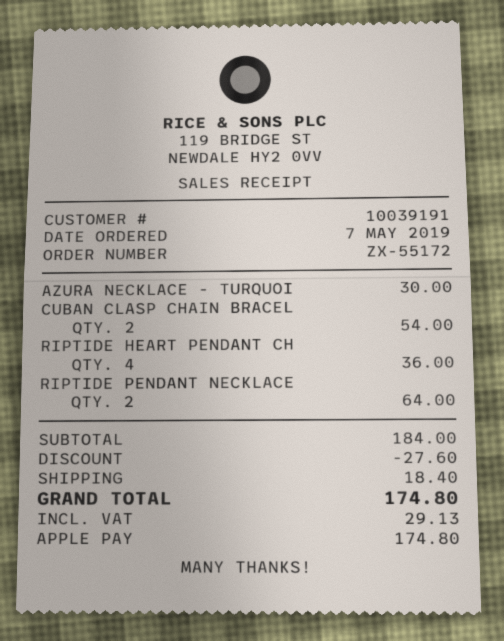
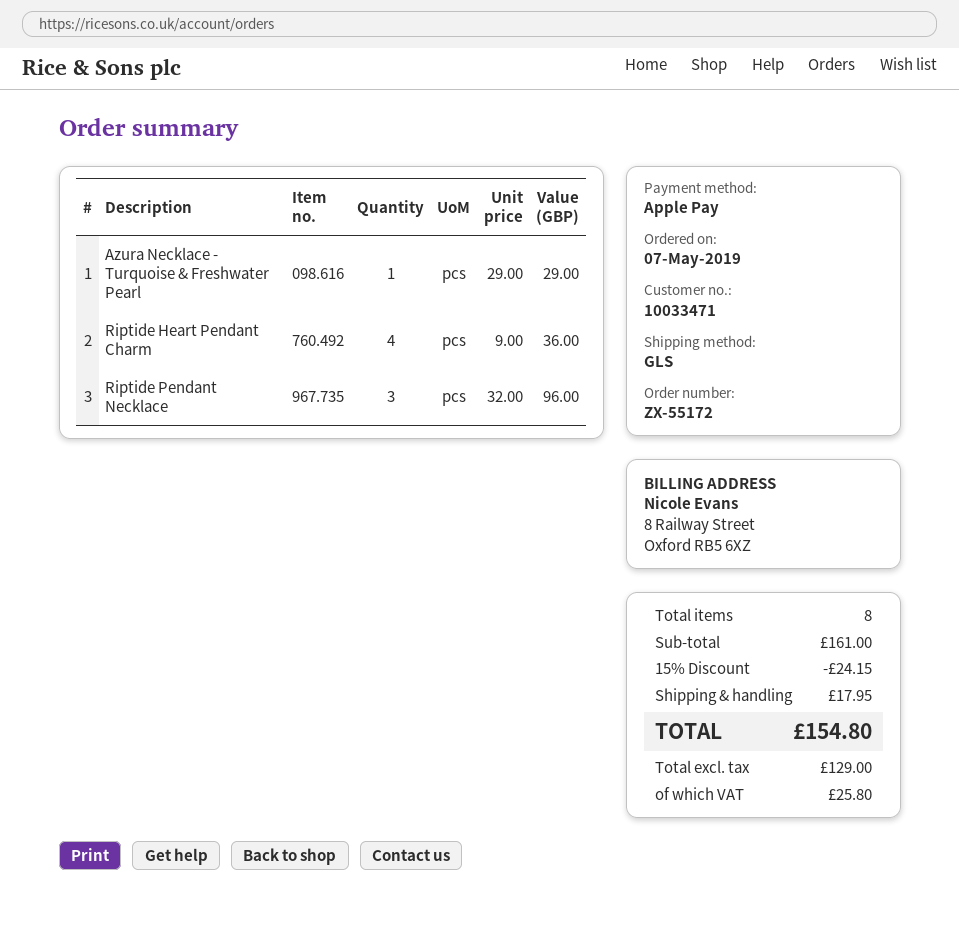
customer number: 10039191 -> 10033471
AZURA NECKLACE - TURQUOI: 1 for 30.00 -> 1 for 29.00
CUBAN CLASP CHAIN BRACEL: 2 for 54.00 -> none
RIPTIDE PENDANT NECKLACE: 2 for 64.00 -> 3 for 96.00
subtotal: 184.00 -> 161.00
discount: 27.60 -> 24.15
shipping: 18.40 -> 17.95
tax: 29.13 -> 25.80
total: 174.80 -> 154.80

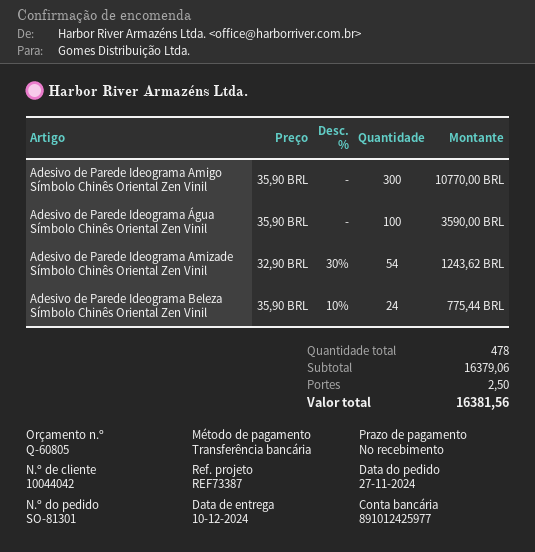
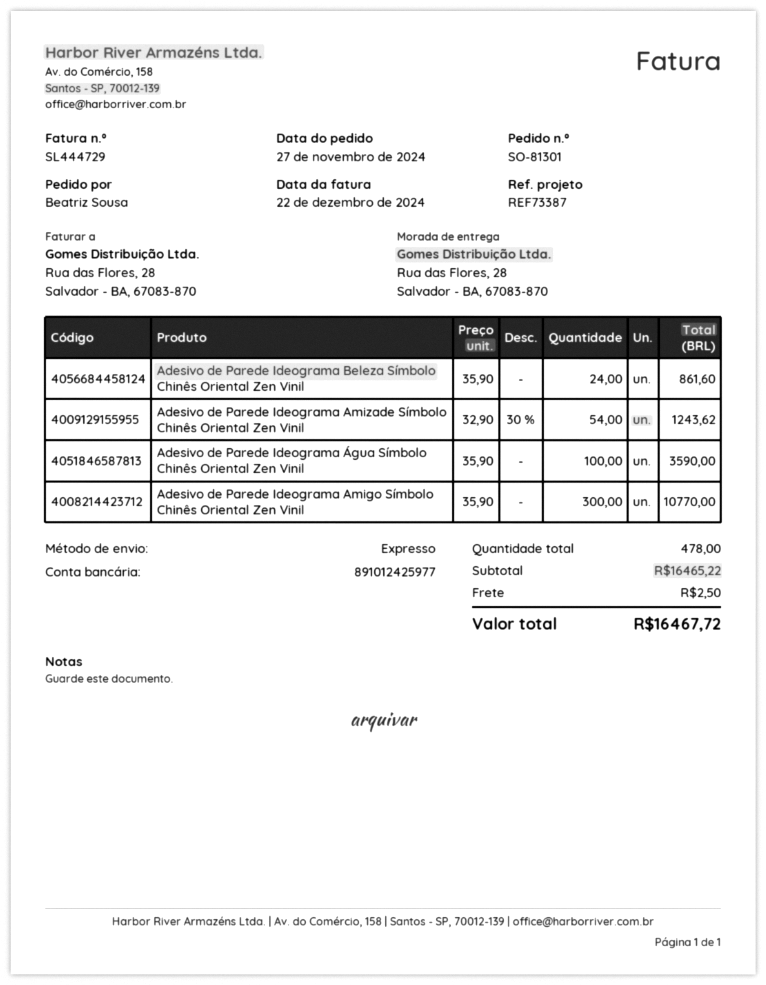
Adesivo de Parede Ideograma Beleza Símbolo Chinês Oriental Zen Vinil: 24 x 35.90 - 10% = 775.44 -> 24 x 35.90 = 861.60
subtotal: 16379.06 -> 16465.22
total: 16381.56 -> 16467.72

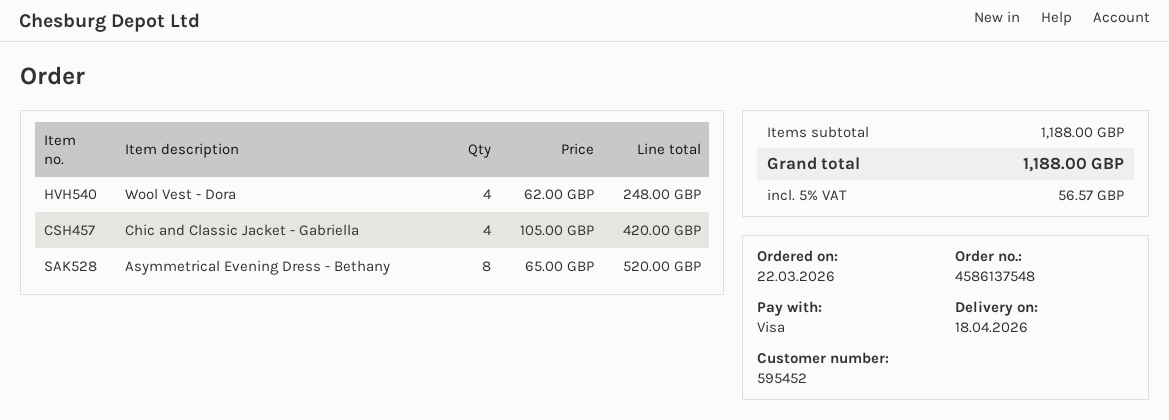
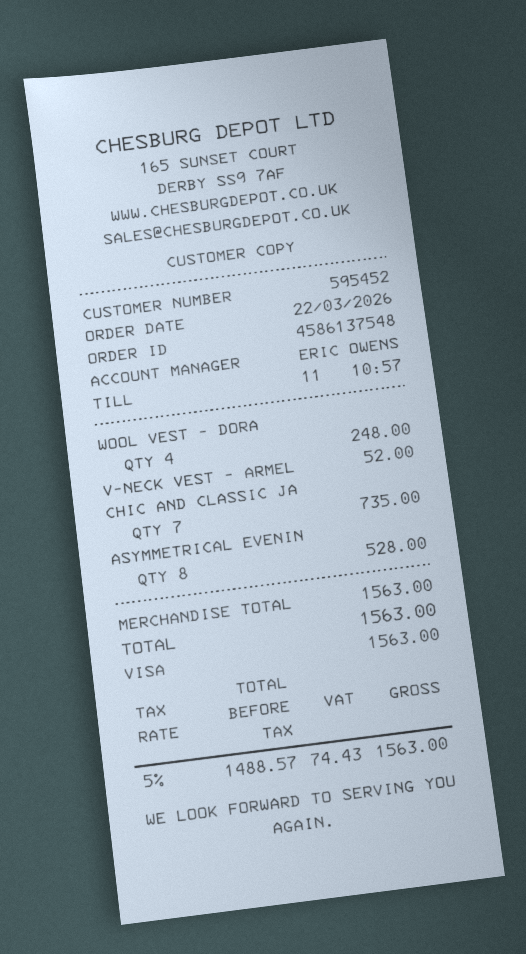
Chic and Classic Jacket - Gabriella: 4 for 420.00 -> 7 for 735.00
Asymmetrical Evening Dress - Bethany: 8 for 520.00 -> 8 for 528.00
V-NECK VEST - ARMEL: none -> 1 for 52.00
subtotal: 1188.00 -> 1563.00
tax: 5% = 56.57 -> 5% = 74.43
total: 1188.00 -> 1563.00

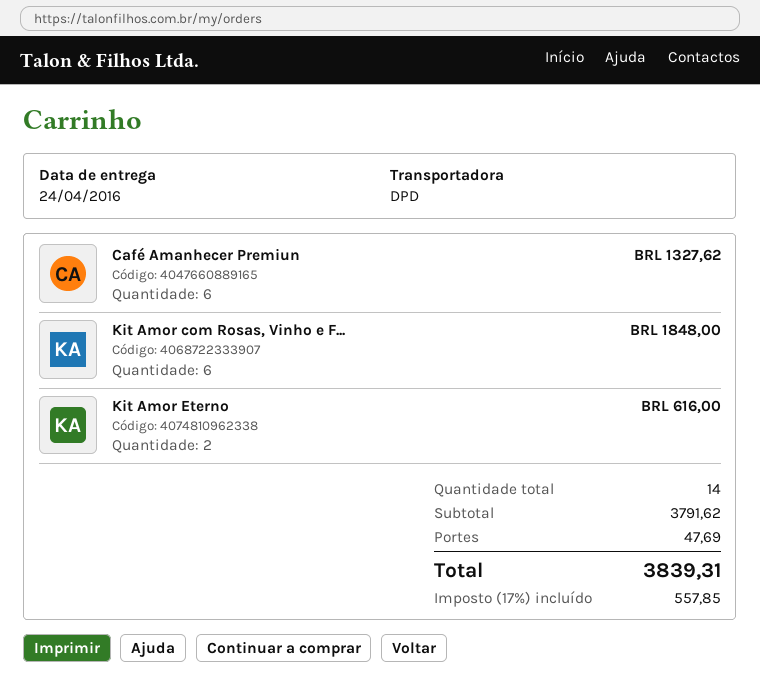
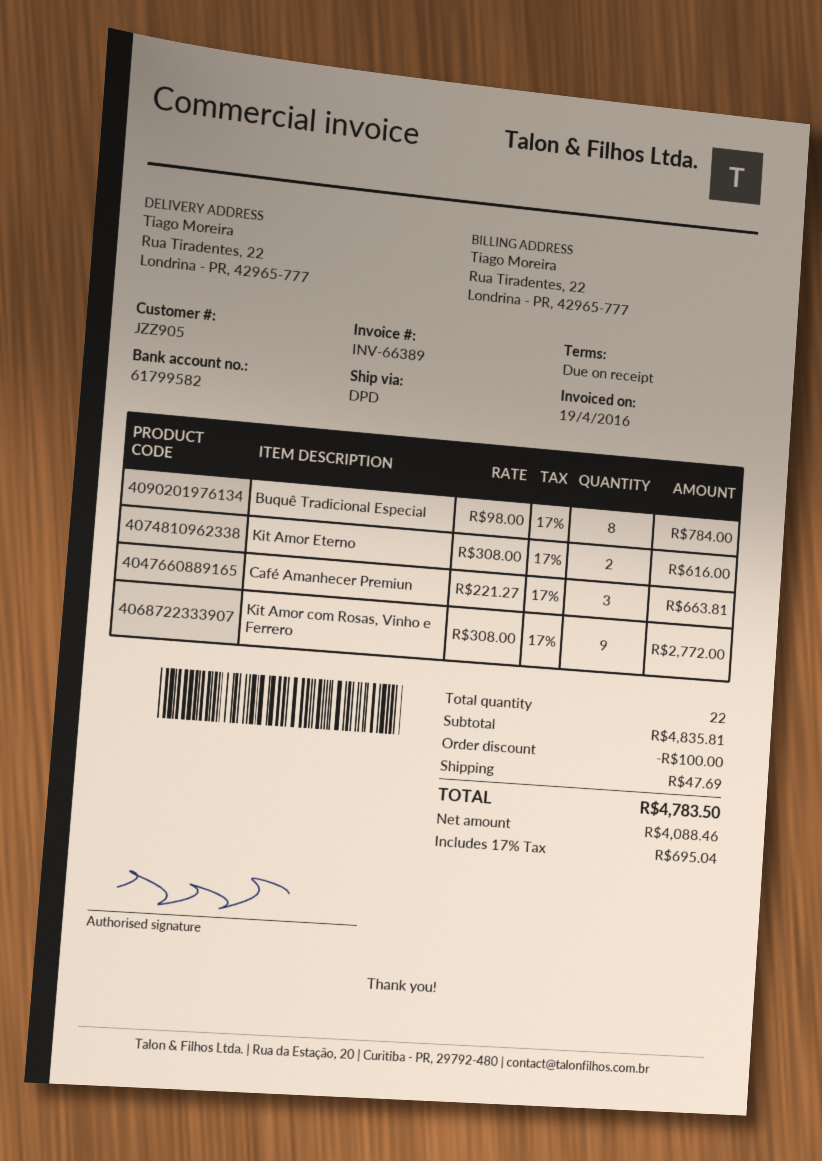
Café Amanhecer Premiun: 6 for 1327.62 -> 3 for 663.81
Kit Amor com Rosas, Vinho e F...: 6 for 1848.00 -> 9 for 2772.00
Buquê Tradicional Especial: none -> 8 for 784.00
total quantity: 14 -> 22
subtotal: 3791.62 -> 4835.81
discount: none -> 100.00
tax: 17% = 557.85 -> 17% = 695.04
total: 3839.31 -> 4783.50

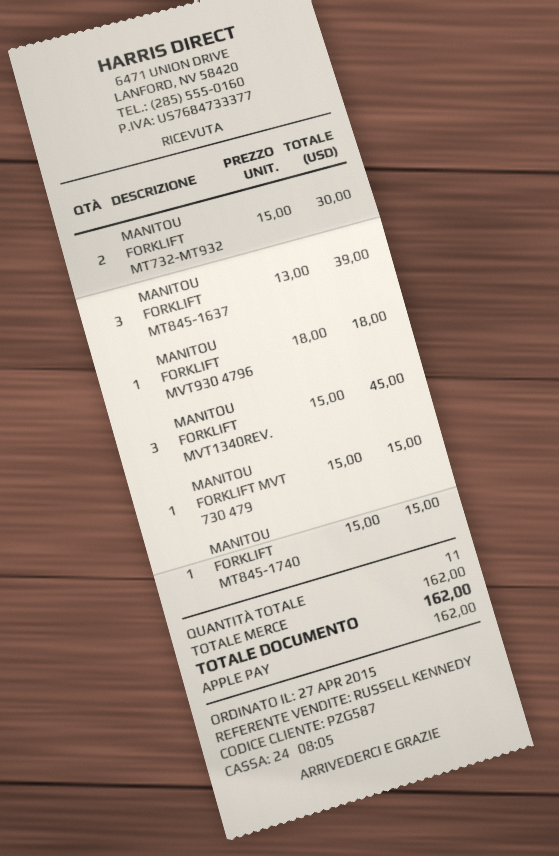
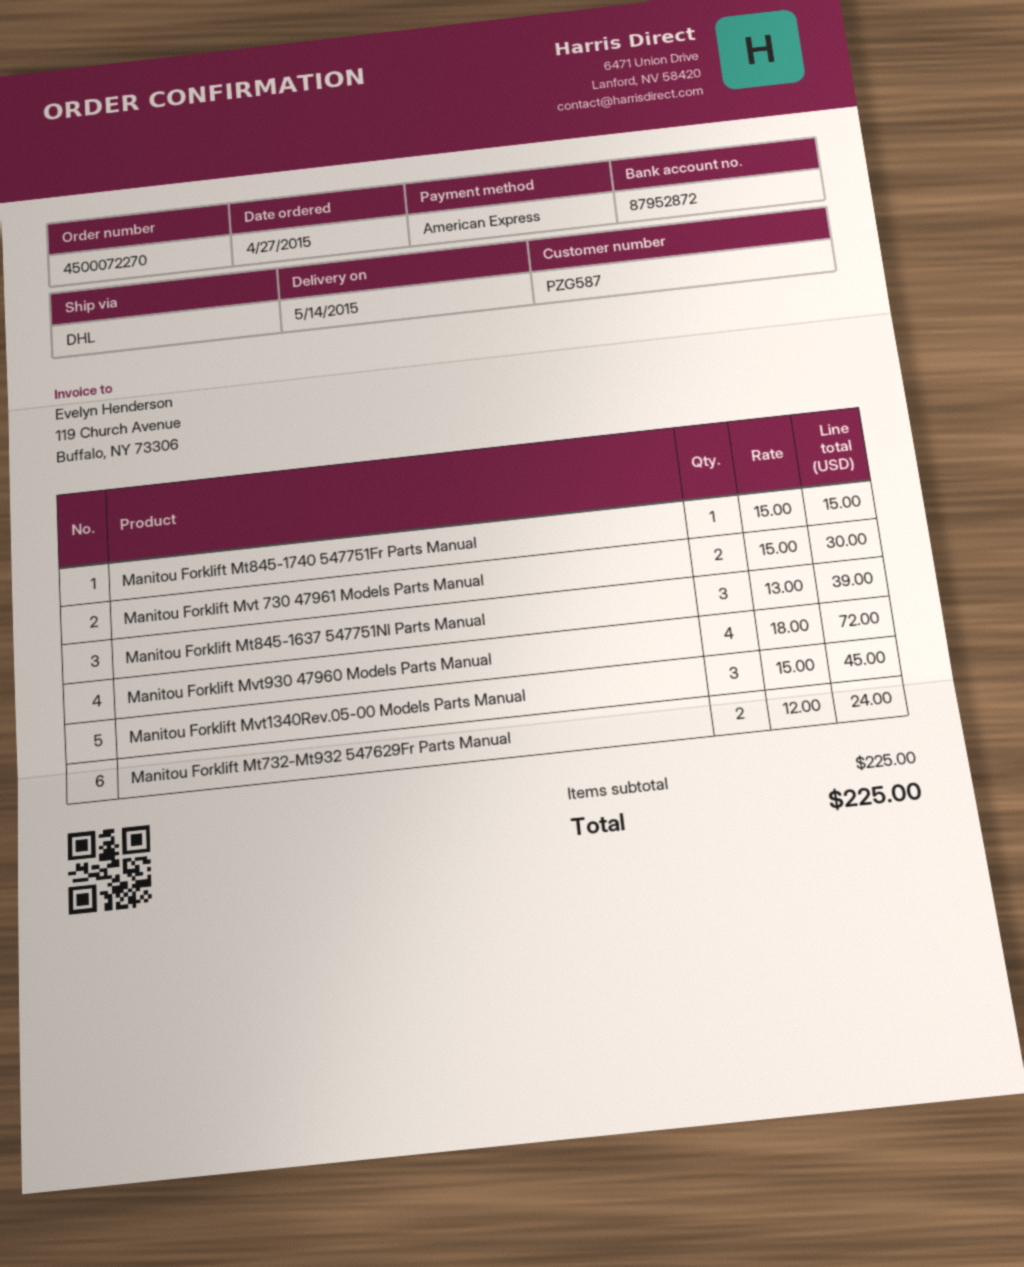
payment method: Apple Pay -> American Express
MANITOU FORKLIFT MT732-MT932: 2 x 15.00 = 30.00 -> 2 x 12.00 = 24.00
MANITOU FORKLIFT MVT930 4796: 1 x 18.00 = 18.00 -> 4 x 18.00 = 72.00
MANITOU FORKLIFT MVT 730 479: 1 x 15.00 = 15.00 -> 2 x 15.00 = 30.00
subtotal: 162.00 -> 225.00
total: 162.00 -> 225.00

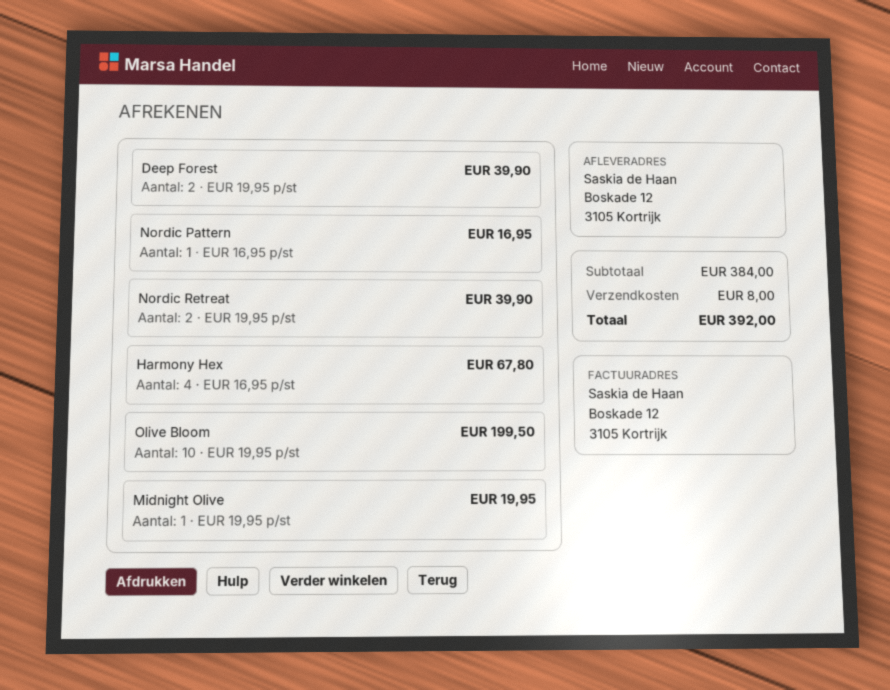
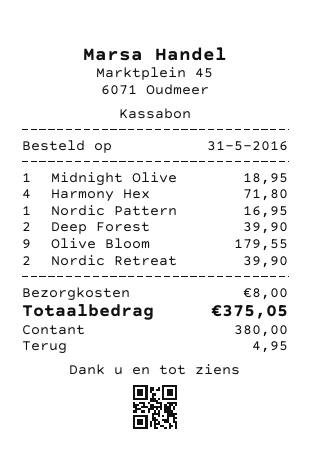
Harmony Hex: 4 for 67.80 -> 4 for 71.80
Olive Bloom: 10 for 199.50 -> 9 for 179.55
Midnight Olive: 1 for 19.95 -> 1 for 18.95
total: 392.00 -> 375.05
____
What needs to be done: Return every line from the material that contains the word "discount".

Answer space:
discount: 27.60 -> 24.15
discount: none -> 100.00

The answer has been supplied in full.